Savage v. Hall

Dewey, J.

The question in the present case is whether the mortgage set forth in the bill, made by George Savage, the husband of the plaintiff, and to which she was also a party for the purpose of releasing her right of dower, has been foreclosed. If so, then her bill seeking to redeem the same must be dismissed.

It is conceded that on the 4th of January 1851 the mortgagees entered upon the premises for condition broken, and took possession of the same for the purposes of foreclosure, and caused the proper certificate of such entry to be recorded in the registry of deeds; and that the possession was continued by them and those holding under them to the 3d of January 1854, when the same was transferred to John M. Clark, by a deed of quitclaim, subject to said mortgage, “which said Clark assumes.” Clark continued said possession until after the expiration of three years from the time of the original taking possession by the mortgagee. These conveyances and acts connected therewith to perfect the foreclosure would, independently of certain other facts relied upon by the plaintiff, unquestionably have given to Clark a perfect and absolute title to the premises. There can be no doubt but that a mortgagee, who has entered for foreclosure, has a legal estate which may be alienated and legally transferred by a deed of quitclaim; and that unless the premises are redeemed from such last grantee within the period limited by law, the estate will become absolute in him.

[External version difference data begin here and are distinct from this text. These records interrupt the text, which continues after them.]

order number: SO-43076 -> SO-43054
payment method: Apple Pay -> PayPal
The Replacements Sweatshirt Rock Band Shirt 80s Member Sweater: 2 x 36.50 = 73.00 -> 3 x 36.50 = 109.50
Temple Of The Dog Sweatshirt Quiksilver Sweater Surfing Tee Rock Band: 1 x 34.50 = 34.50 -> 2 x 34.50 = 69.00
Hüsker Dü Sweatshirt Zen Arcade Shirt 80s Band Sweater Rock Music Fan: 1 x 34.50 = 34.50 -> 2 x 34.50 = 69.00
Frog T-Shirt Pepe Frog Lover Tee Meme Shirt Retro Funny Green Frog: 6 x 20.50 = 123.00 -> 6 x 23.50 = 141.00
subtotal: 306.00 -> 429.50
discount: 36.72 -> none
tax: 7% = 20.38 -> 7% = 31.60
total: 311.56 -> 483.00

The only ground for questioning the absolute title of the present defendant, who holds under Clark, arises from the fact that Clark had become the owner of the equity of redemption of the estate by a purchase and conveyance of the same from Frederick Jacobs, assignee under the insolvent laws of George Savage, before he took the conveyance from the mortgagees. Standing in this relation to the estate, it is contended on the part of the plaintiff that upon the union of the two estates in Clark on the 3d of January 1854, the mortgage was extinguished, and is from that time to be deemed to have been paid and discharged, or at least that it prevented a foreclosure of the "mortgage by Clark. But this position cannot be maintained.

*365This subject has been frequently before this court and fully considered. Gibson v. Crehore, 3 Pick. 475. Hunt v. Hunt, 14 Pick. 374. Freeman v. M’Gaw, 15 Pick. 82. Brown v. Lapham, 3 Cush. 551. These cases fully sustain the right of the owner of the equity of redemption to become the assignee of the mortgage, that it may be transferred by a deed of quitclaim, and that such assignment, when thus taken, does not extinguish the mortgage. Such merger is held not to take effect where the manifest interest of the party taking such conveyance is to acquire the mortgage interest. Especially such merger does not take effect where the interest of the party requires that he should continue to hold his two different titles distinct to protect him against some other interest which would intervene between the two estates in case they were held to be merged.

In the present case the court are of opinion that the mortgage was not extinguished by the conveyance from the mortgagee to Clark, and that the estate became absolute in him by the foreclosure of the mortgage. Bill dismissed.